The Fluoridation Question Revisited

by Laurence M. Vance
Mar. 06, 2011

Municipalities and other water providers throughout the United States — and the general public they serve — are universally concerned about the amount of industrial chemicals, toxic metals, carcinogens, pesticides, and pollutants present in the drinking water supply.

On the surface, it seems rather strange to add foreign substances to drinking water other than what is necessary to purify and improve the water. Yet, beginning with the city of Grand Rapids, Michigan, in 1945, fluoride — a highly toxic substance — has been added to the drinking water supply by a great number of water utilities.

If there is any doubt about the toxicity of fluoride, just look at the warning label on a typical tube of toothpaste: “Keep out of reach of children under 6 years of age.
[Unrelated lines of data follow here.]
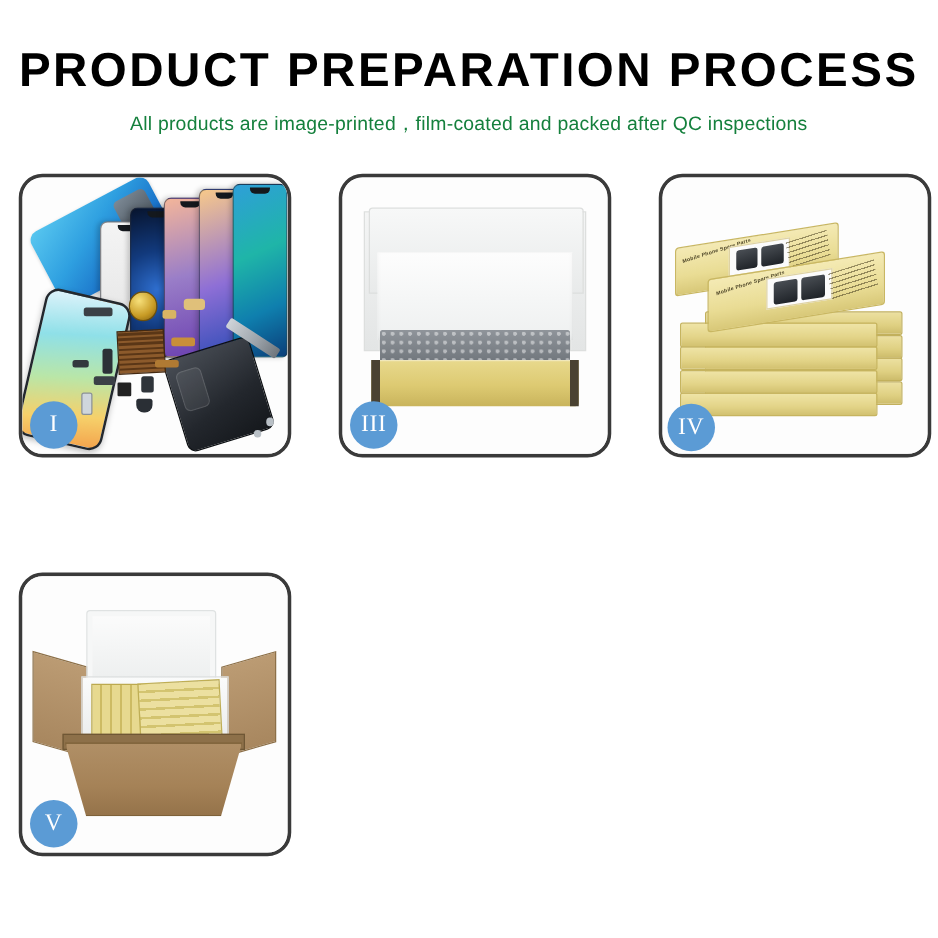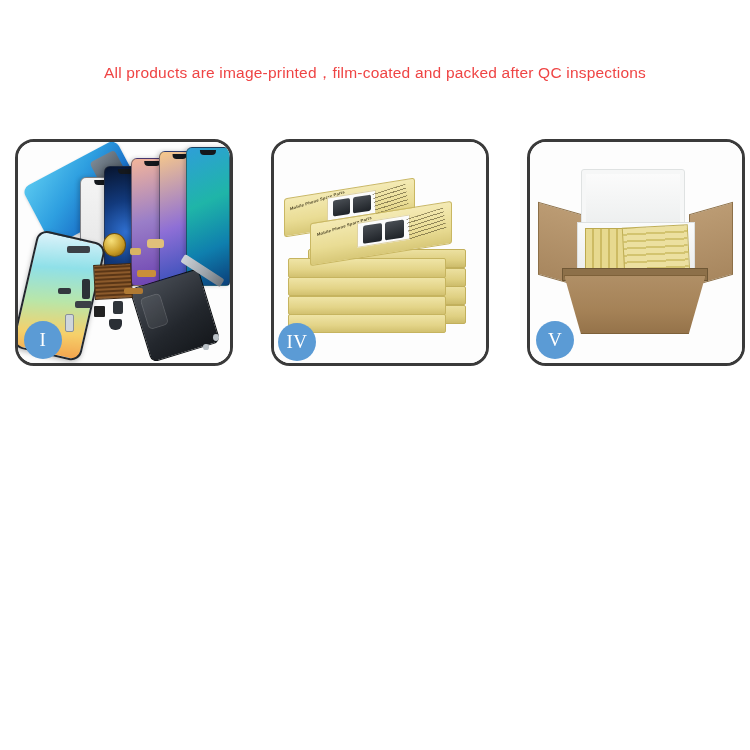--- a/index.html
+++ b/index.html
@@ -19,23 +19,23 @@
     font-size: 38px;
     font-weight: 700;
     color: #000000;
     letter-spacing: 2.0px;
     line-height: 1.05;
     white-space: nowrap;
     font-family: "Liberation Sans", sans-serif;
   }
   .subtitle {
     font-size: 15.5px;
-    color: #ef4444;
+    color: #15803d;
     letter-spacing: 0.2px;
-    margin-top: 25px;
+    margin-top: 11px;
     white-space: nowrap;
     font-family: "Liberation Sans", sans-serif;
   }
 
   
   .grid {
     position: absolute;
     left: 15px; top: 139px;
     width: 720px; height: 540px;
     display: grid;
@@ -373,20 +373,21 @@
     clip-path: polygon(0 13%, 100% 0, 100% 78%, 0 100%);
   }
   .c-tape { position: absolute; background: rgba(150,122,86,.85); }
   .c-tape1 { left: 16%; top: 41%; width: 7%; height: 8%; }
   .c-tape2 { left: 16%; top: 71%; width: 7%; height: 8%; }
 </style>
 </head>
 <body>
 
 <div class="header">
+  <div class="title">PRODUCT PREPARATION PROCESS</div>
   <div class="subtitle">All products are image-printed，film-coated and packed after QC inspections</div>
 </div>
 
 <div class="grid">
 
   <div class="panel p1">
     <div class="panel-inner">
       <div class="ph-wrap"></div>
       <div class="fan">
         <div class="f1">
@@ -422,20 +423,33 @@
       <span class="bitpart bp11"></span>
       <span class="bitpart bp12"></span>
       <div class="driver"></div>
       <span class="screw sc1"></span>
       <span class="screw sc2"></span>
     </div>
     <div class="badge">I</div>
   </div>
 
 
+  <div class="panel p3">
+    <div class="panel-inner">
+      <div class="box3-flapL"></div>
+      <div class="box3-flapR"></div>
+      <div class="box3-lidback"></div>
+      <div class="box3-foamwhite"></div>
+      <div class="box3-grayfoam"></div>
+      <div class="box3-front"></div>
+      <div class="box3-sideL"></div>
+      <div class="box3-sideR"></div>
+    </div>
+    <div class="badge">III</div>
+  </div>
 
   <div class="panel p4">
     <div class="panel-inner">
       <div class="stack">
         <span class="lay2b"></span>
         <span class="lay3b"></span>
         <span class="lay4b"></span>
         <span class="lay5b"></span>
         <span class="layer lay2"></span>
         <span class="layer lay3"></span>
If more than used for brushing is accidentally swallowed get medical help or contact a Poison Control Center right away.”

Yet, because scientists, “experts,” and the government touted the supposed benefits of fluoride in strengthening tooth enamel and preventing cavities, this non-biodegradable, toxic substance that accumulates in teeth and bone has been added to drinking water supplies for sixty years.

Although most European countries do not fluoridate their water, and only about 10 percent of the drinking water in Great Britain is fluoridated, upwards of 70 percent of Americans are affected by fluoridation of the water supply. Only a reverse osmosis system will remove the added fluoride from water.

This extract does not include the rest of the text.